If this prediction proves correct, Hurricane Dorian will travel northward along Florida's coast through Wednesday (Sept. 4).
"On this track, the core of extremely dangerous Hurricane Dorian will continue to pound Grand Bahama Island through much of today and tonight," NHC officials wrote in the 11 a.m.

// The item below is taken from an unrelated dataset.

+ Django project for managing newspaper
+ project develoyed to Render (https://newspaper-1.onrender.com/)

EDT update. "The hurricane will then move dangerously close to the Florida east coast late tonight through Wednesday evening and then move dangerously close to the Georgia and South Carolina coasts on Wednesday night and Thursday."
Right now, NHC is calling Dorian "extremely dangerous" on account of both the powerful winds that once classified it as a Category 5 storm (and now a still-dangerous Category 4) and the heavy rainfall and storm surges the hurricane is causing.

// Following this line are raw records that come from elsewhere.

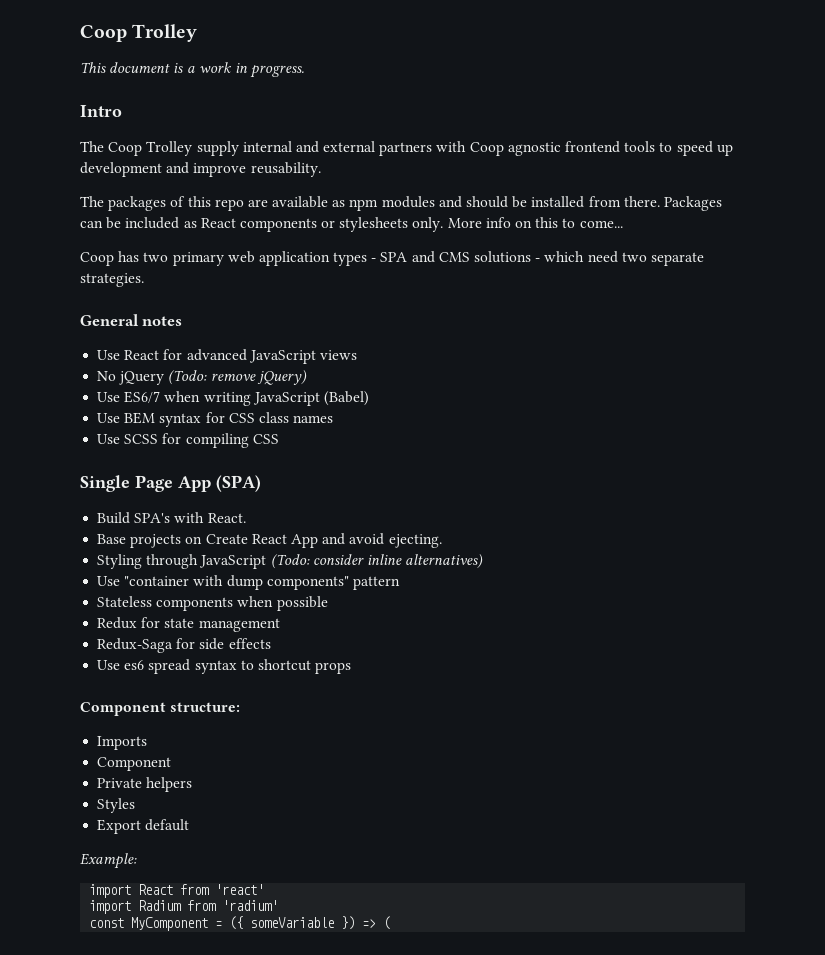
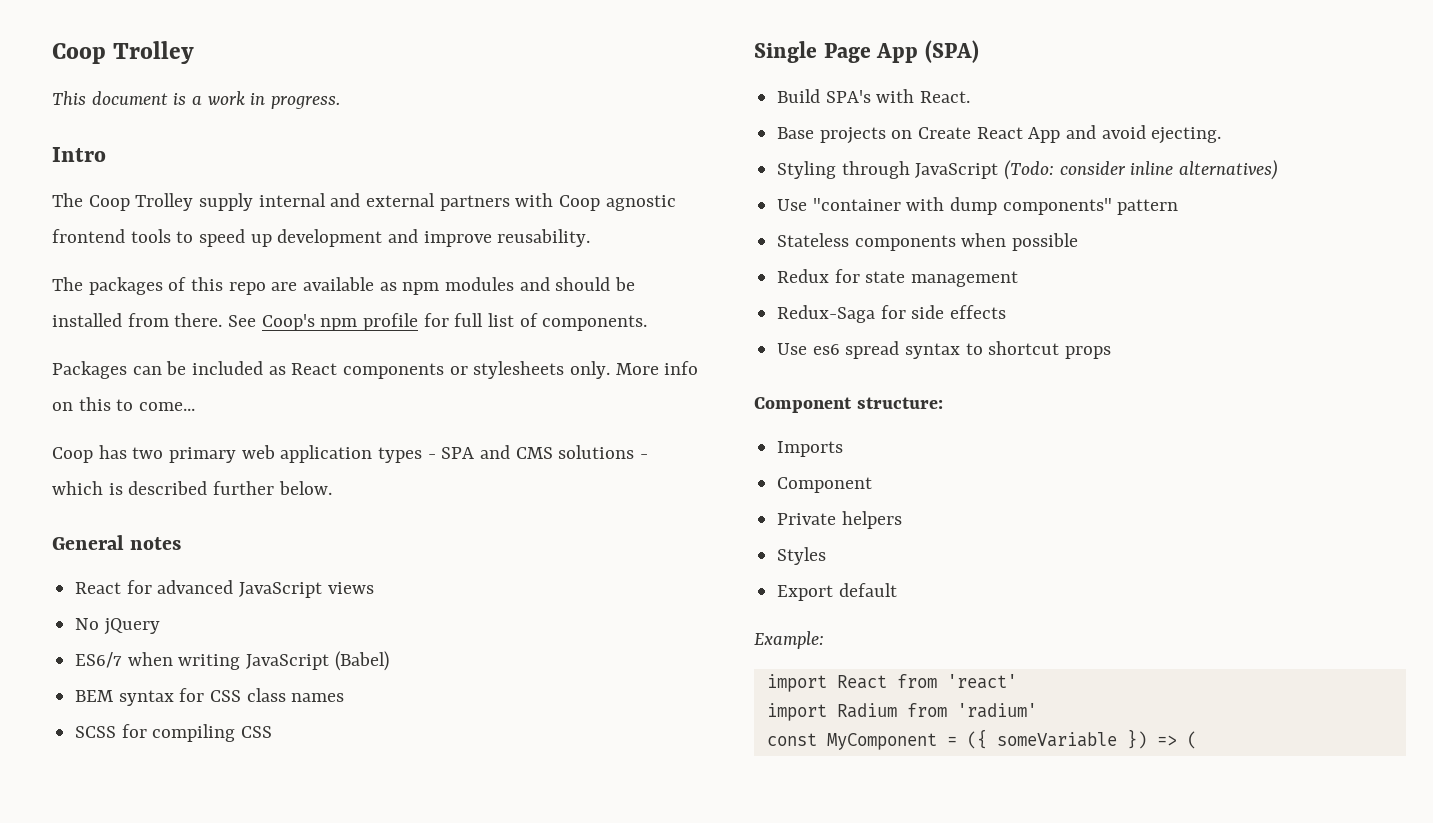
- The packages of this repo are available as npm modules and should be installed from there. Packages can be included as React components or stylesheets only.
+ The packages of this repo are available as npm modules and should be installed from there. See Coop's npm profile for full list of components.
+ Packages can be included as React components or stylesheets only.
- Coop has two primary web application types - SPA and CMS solutions - which need two separate strategies.
+ Coop has two primary web application types - SPA and CMS solutions - which is described further below.
- Use React for advanced JavaScript views
+ React for advanced JavaScript views
- No jQuery (Todo: remove jQuery)
- Use ES6/7 when writing JavaScript (Babel)
+ No jQuery
+ ES6/7 when writing JavaScript (Babel)
- Use BEM syntax for CSS class names
+ BEM syntax for CSS class names
- Use SCSS for compiling CSS
+ SCSS for compiling CSS

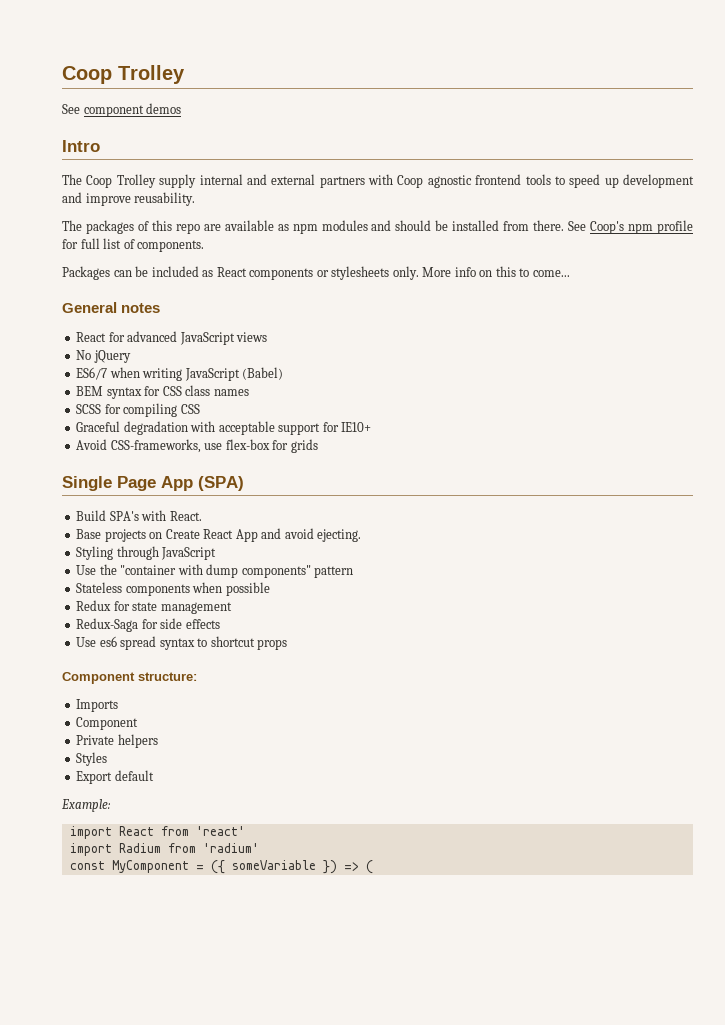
- This document is a work in progress.
+ See component demos
- Coop has two primary web application types - SPA and CMS solutions - which is described further below.
+ Graceful degradation with acceptable support for IE10+
+ Avoid CSS-frameworks, use flex-box for grids
- Styling through JavaScript (Todo: consider inline alternatives)
- Use "container with dump components" pattern
+ Styling through JavaScript
+ Use the "container with dump components" pattern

Grand Bahama Island could see storm surges between 18 and 23 feet (5.5 to 7 meters) higher than typical tide levels, according to the NHC forecast.
Current rainfall predictions suggest Dorian could drop 2 to 4 inches (5 to 10 centimeters) of rain along the Florida coast and 5 to 10 inches (12.5 to 25 cm) along the Carolinas.
If you live along Hurricane Dorian's path, visit the NHC and your local National Weather Service office for the latest forecasts.
- NASA Sees Hurricane Dorian from Space Station (Video)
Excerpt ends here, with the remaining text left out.